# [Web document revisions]
- Opening Delimiter -

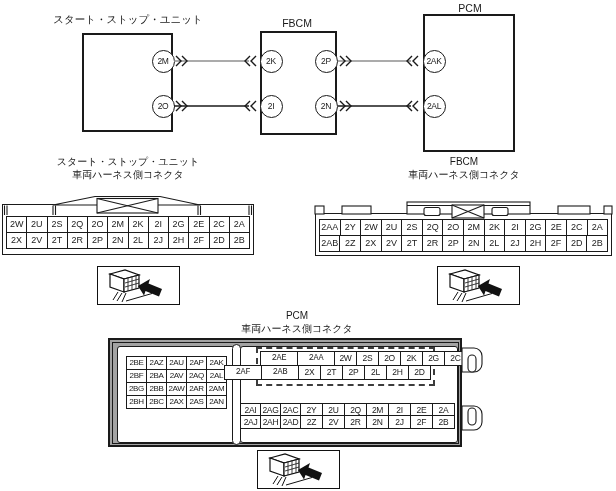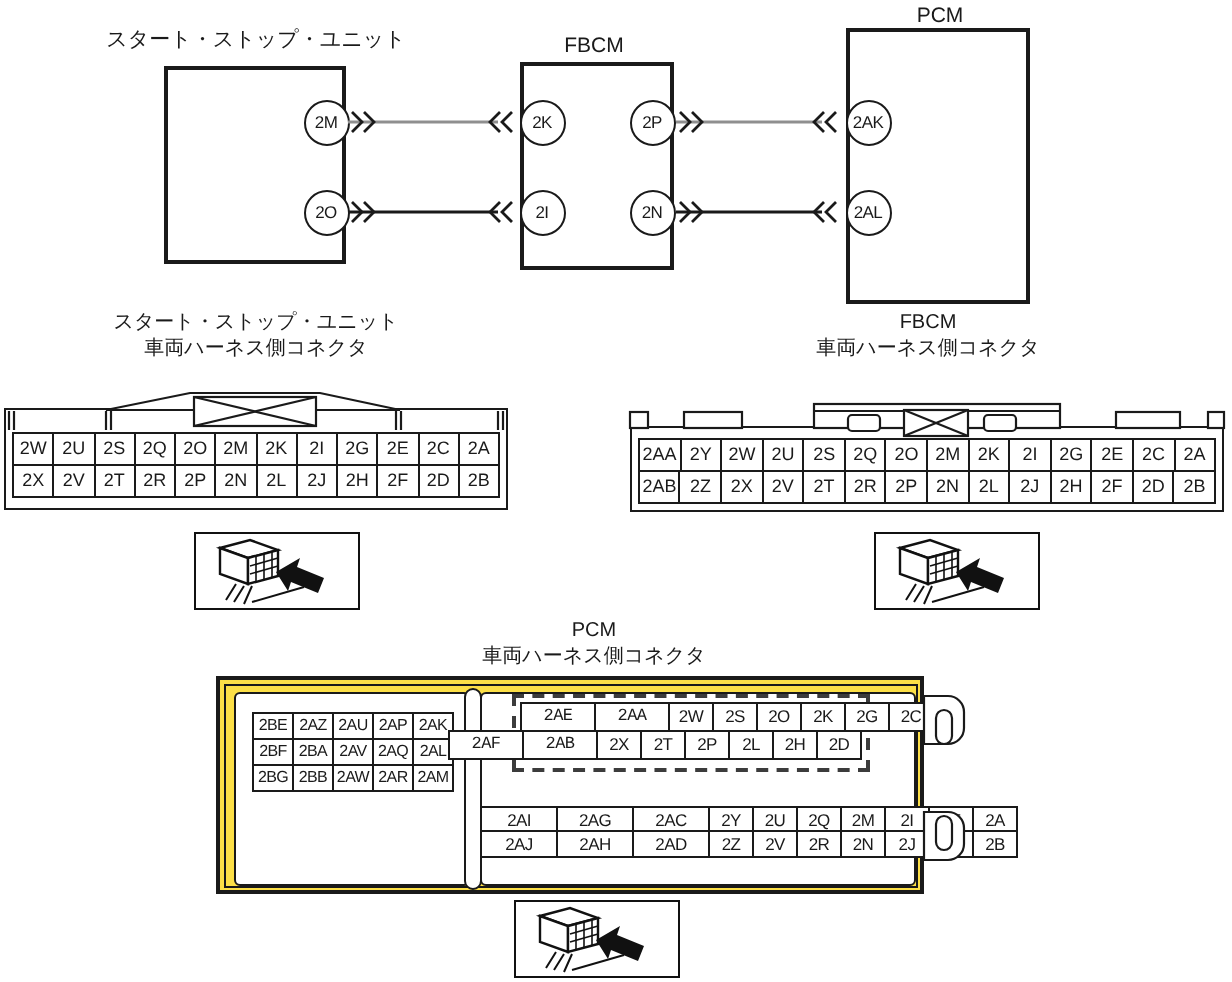--- a/index.html
+++ b/index.html
@@ -26,7 +26,7 @@
   .wide-conn .cell{flex:1 1 0;font-size:9px;height:17px;line-height:15.5px;}
   
   .pcm-conn{position:absolute;left:108px;top:338px;width:354px;height:109px;
-            border:2px solid #1a1a1a;background:#fde047;box-sizing:border-box;}
+            border:2px solid #1a1a1a;background:#a3a3a3;box-sizing:border-box;}
   .pcm-conn::after{content:"";position:absolute;inset:1.5px;border:1px solid #1a1a1a;pointer-events:none;}
   .pcm-region{position:absolute;border:1px solid #1a1a1a;border-radius:3px;background:#fff;}
   .pcm-channel{position:absolute;left:121.5px;top:4px;width:9px;height:101px;background:#fff;

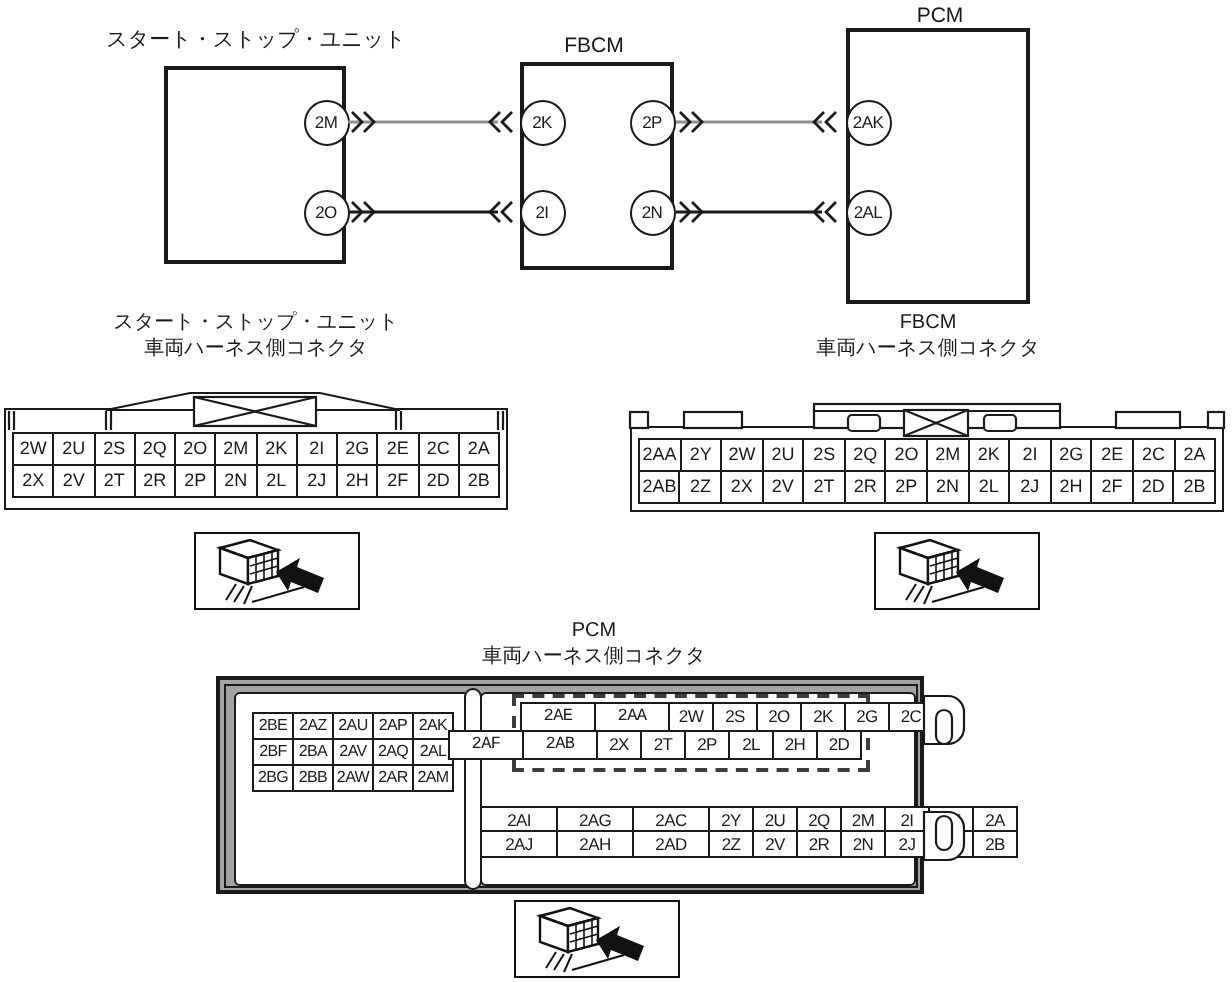--- a/index.html
+++ b/index.html
@@ -175,6 +175,13 @@
           <div class="cell">2AR</div>
           <div class="cell">2AM</div>
         </div>
+      <div class="pin-row">
+          <div class="cell">2BH</div>
+          <div class="cell">2BC</div>
+          <div class="cell">2AX</div>
+          <div class="cell">2AS</div>
+          <div class="cell">2AN</div>
+        </div>
     </div>
 
     <div class="pcm-tr-box">

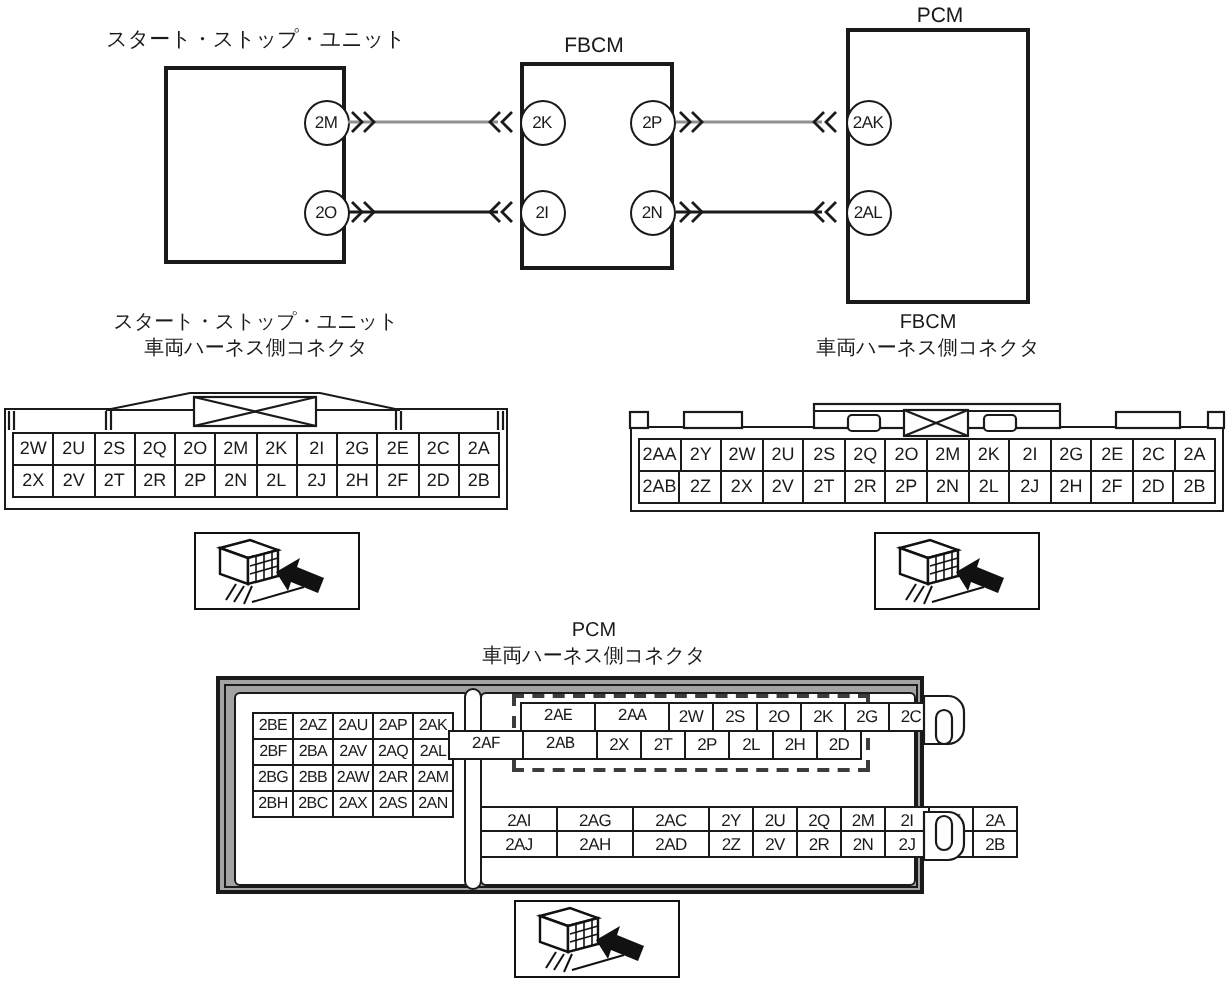--- a/index.html
+++ b/index.html
@@ -40,7 +40,7 @@
   .pcm-tr .cell:nth-child(-n+2){width:38px;font-family:Liberation Mono, monospace;}
   .pcm-br{position:absolute;left:130px;top:62.5px;z-index:3;}
   .pcm-br .cell{width:23px;height:13.5px;line-height:12px;font-size:8.5px;letter-spacing:-0.3px;}
-  .pcm-br .cell:nth-child(-n+3){width:39px;}
+  .pcm-br .cell:nth-child(-n+3){width:21px;}
   
   .view-icon{position:absolute;width:83px;height:39px;border:1.5px solid #111;background:#fff;
              box-sizing:border-box;}

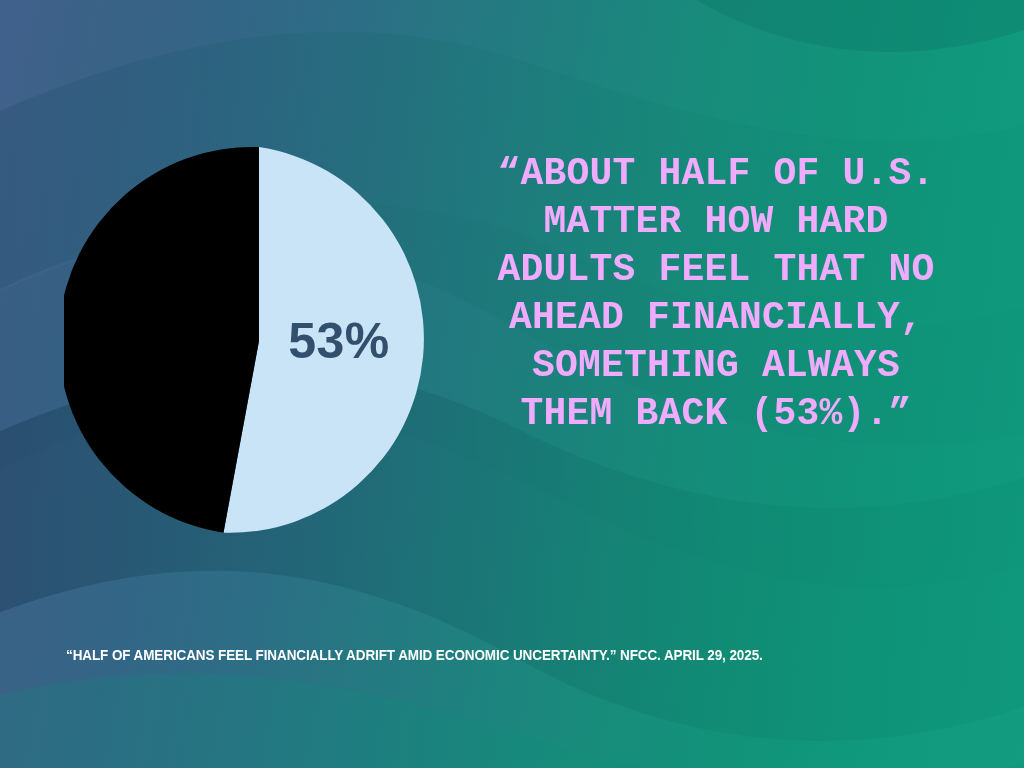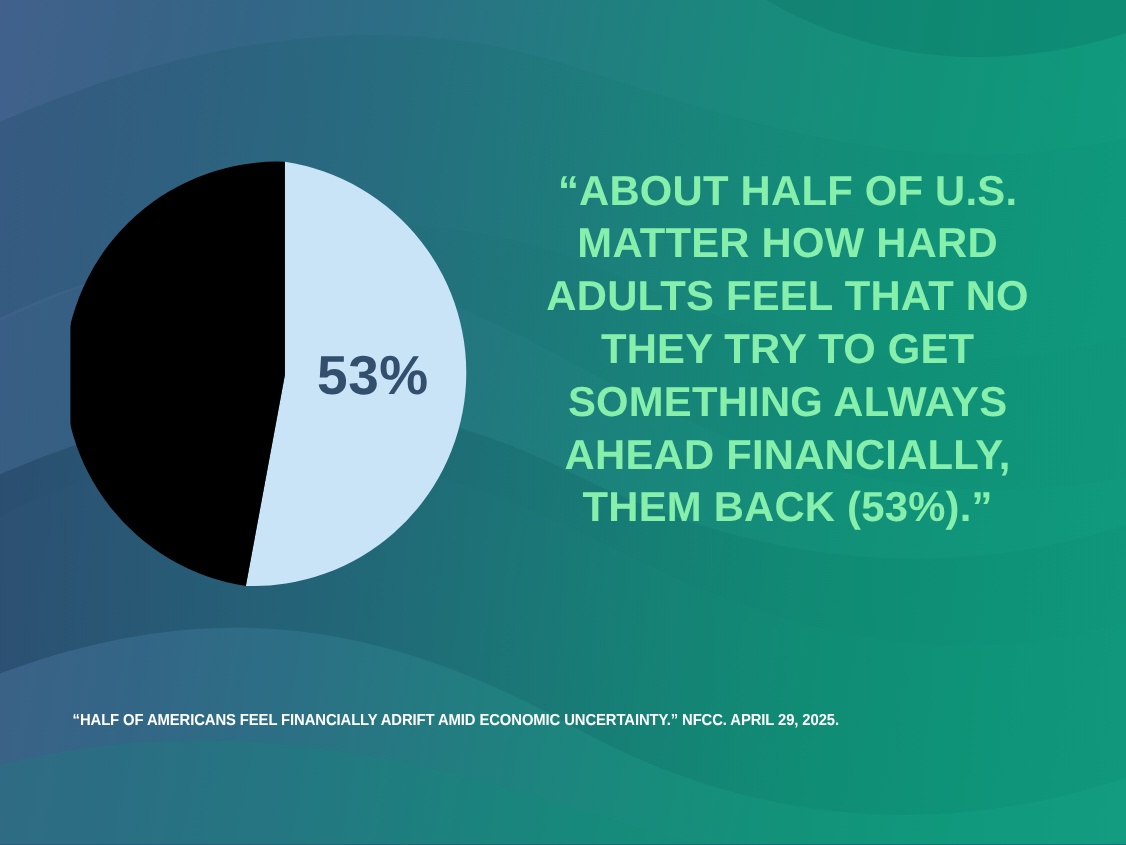--- a/index.html
+++ b/index.html
@@ -80,13 +80,13 @@
     top: 150px;
     width: 500px;
     text-align: center;
-    color: #86efac;
+    color: #f0abfc;
     font-size: 38px;
     line-height: 48px;
     font-weight: 700;
     letter-spacing: 0.2px;
     text-transform: uppercase;
-    font-family: Liberation Sans, sans-serif;
+    font-family: Liberation Mono, monospace;
   }
   .quote .qline { display: block; white-space: nowrap; }
 

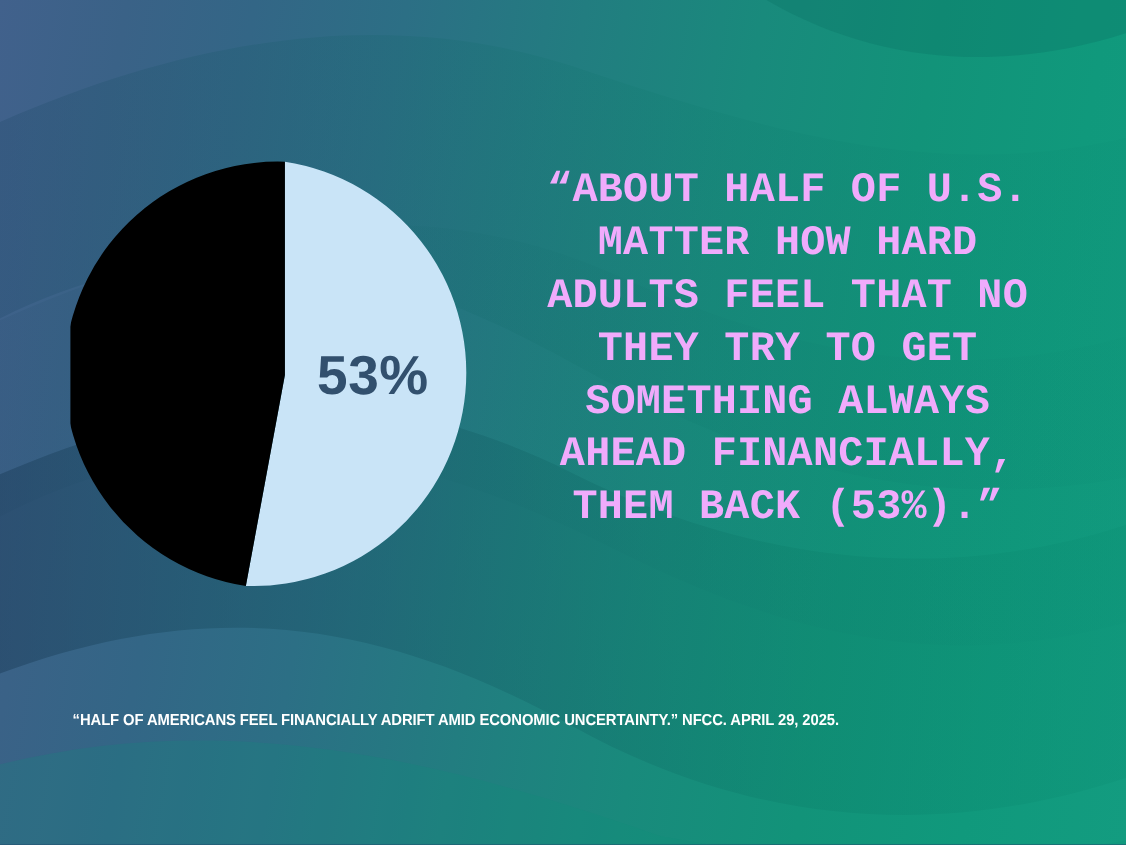--- a/index.html
+++ b/index.html
@@ -159,7 +159,6 @@
     <span class="qline">“ABOUT HALF OF U.S.</span>
     <span class="qline">MATTER HOW HARD</span>
     <span class="qline">ADULTS FEEL THAT NO</span>
-    <span class="qline">THEY TRY TO GET</span>
     <span class="qline">SOMETHING ALWAYS</span>
     <span class="qline">AHEAD FINANCIALLY,</span>
     <span class="qline">THEM BACK (53%).”</span>

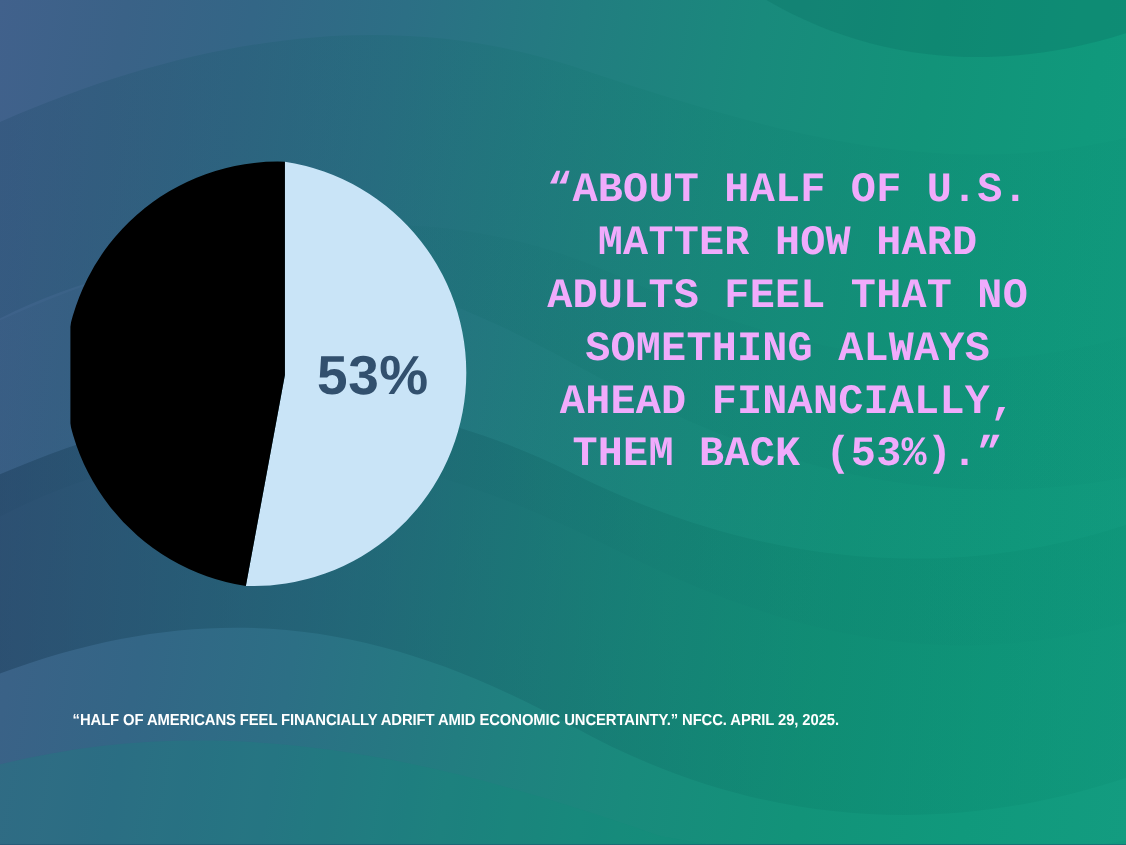--- a/index.html
+++ b/index.html
@@ -159,8 +159,8 @@
     <span class="qline">“ABOUT HALF OF U.S.</span>
     <span class="qline">MATTER HOW HARD</span>
     <span class="qline">ADULTS FEEL THAT NO</span>
+    <span class="qline">AHEAD FINANCIALLY,</span>
     <span class="qline">SOMETHING ALWAYS</span>
-    <span class="qline">AHEAD FINANCIALLY,</span>
     <span class="qline">THEM BACK (53%).”</span>
   </div>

- Closing Delimiter -

# [What you need to do]
The data above must be written out again without alteration, and the pictures in them must be excluded.

# [Written reply]
--- a/index.html
+++ b/index.html
@@ -26,7 +26,7 @@
   .wide-conn .cell{flex:1 1 0;font-size:9px;height:17px;line-height:15.5px;}
   
   .pcm-conn{position:absolute;left:108px;top:338px;width:354px;height:109px;
-            border:2px solid #1a1a1a;background:#fde047;box-sizing:border-box;}
+            border:2px solid #1a1a1a;background:#a3a3a3;box-sizing:border-box;}
   .pcm-conn::after{content:"";position:absolute;inset:1.5px;border:1px solid #1a1a1a;pointer-events:none;}
   .pcm-region{position:absolute;border:1px solid #1a1a1a;border-radius:3px;background:#fff;}
   .pcm-channel{position:absolute;left:121.5px;top:4px;width:9px;height:101px;background:#fff;

--- a/index.html
+++ b/index.html
@@ -175,6 +175,13 @@
           <div class="cell">2AR</div>
           <div class="cell">2AM</div>
         </div>
+      <div class="pin-row">
+          <div class="cell">2BH</div>
+          <div class="cell">2BC</div>
+          <div class="cell">2AX</div>
+          <div class="cell">2AS</div>
+          <div class="cell">2AN</div>
+        </div>
     </div>
 
     <div class="pcm-tr-box">

--- a/index.html
+++ b/index.html
@@ -40,7 +40,7 @@
   .pcm-tr .cell:nth-child(-n+2){width:38px;font-family:Liberation Mono, monospace;}
   .pcm-br{position:absolute;left:130px;top:62.5px;z-index:3;}
   .pcm-br .cell{width:23px;height:13.5px;line-height:12px;font-size:8.5px;letter-spacing:-0.3px;}
-  .pcm-br .cell:nth-child(-n+3){width:39px;}
+  .pcm-br .cell:nth-child(-n+3){width:21px;}
   
   .view-icon{position:absolute;width:83px;height:39px;border:1.5px solid #111;background:#fff;
              box-sizing:border-box;}

--- a/index.html
+++ b/index.html
@@ -80,13 +80,13 @@
     top: 150px;
     width: 500px;
     text-align: center;
-    color: #86efac;
+    color: #f0abfc;
     font-size: 38px;
     line-height: 48px;
     font-weight: 700;
     letter-spacing: 0.2px;
     text-transform: uppercase;
-    font-family: Liberation Sans, sans-serif;
+    font-family: Liberation Mono, monospace;
   }
   .quote .qline { display: block; white-space: nowrap; }
 

--- a/index.html
+++ b/index.html
@@ -159,7 +159,6 @@
     <span class="qline">“ABOUT HALF OF U.S.</span>
     <span class="qline">MATTER HOW HARD</span>
     <span class="qline">ADULTS FEEL THAT NO</span>
-    <span class="qline">THEY TRY TO GET</span>
     <span class="qline">SOMETHING ALWAYS</span>
     <span class="qline">AHEAD FINANCIALLY,</span>
     <span class="qline">THEM BACK (53%).”</span>

--- a/index.html
+++ b/index.html
@@ -159,8 +159,8 @@
     <span class="qline">“ABOUT HALF OF U.S.</span>
     <span class="qline">MATTER HOW HARD</span>
     <span class="qline">ADULTS FEEL THAT NO</span>
+    <span class="qline">AHEAD FINANCIALLY,</span>
     <span class="qline">SOMETHING ALWAYS</span>
-    <span class="qline">AHEAD FINANCIALLY,</span>
     <span class="qline">THEM BACK (53%).”</span>
   </div>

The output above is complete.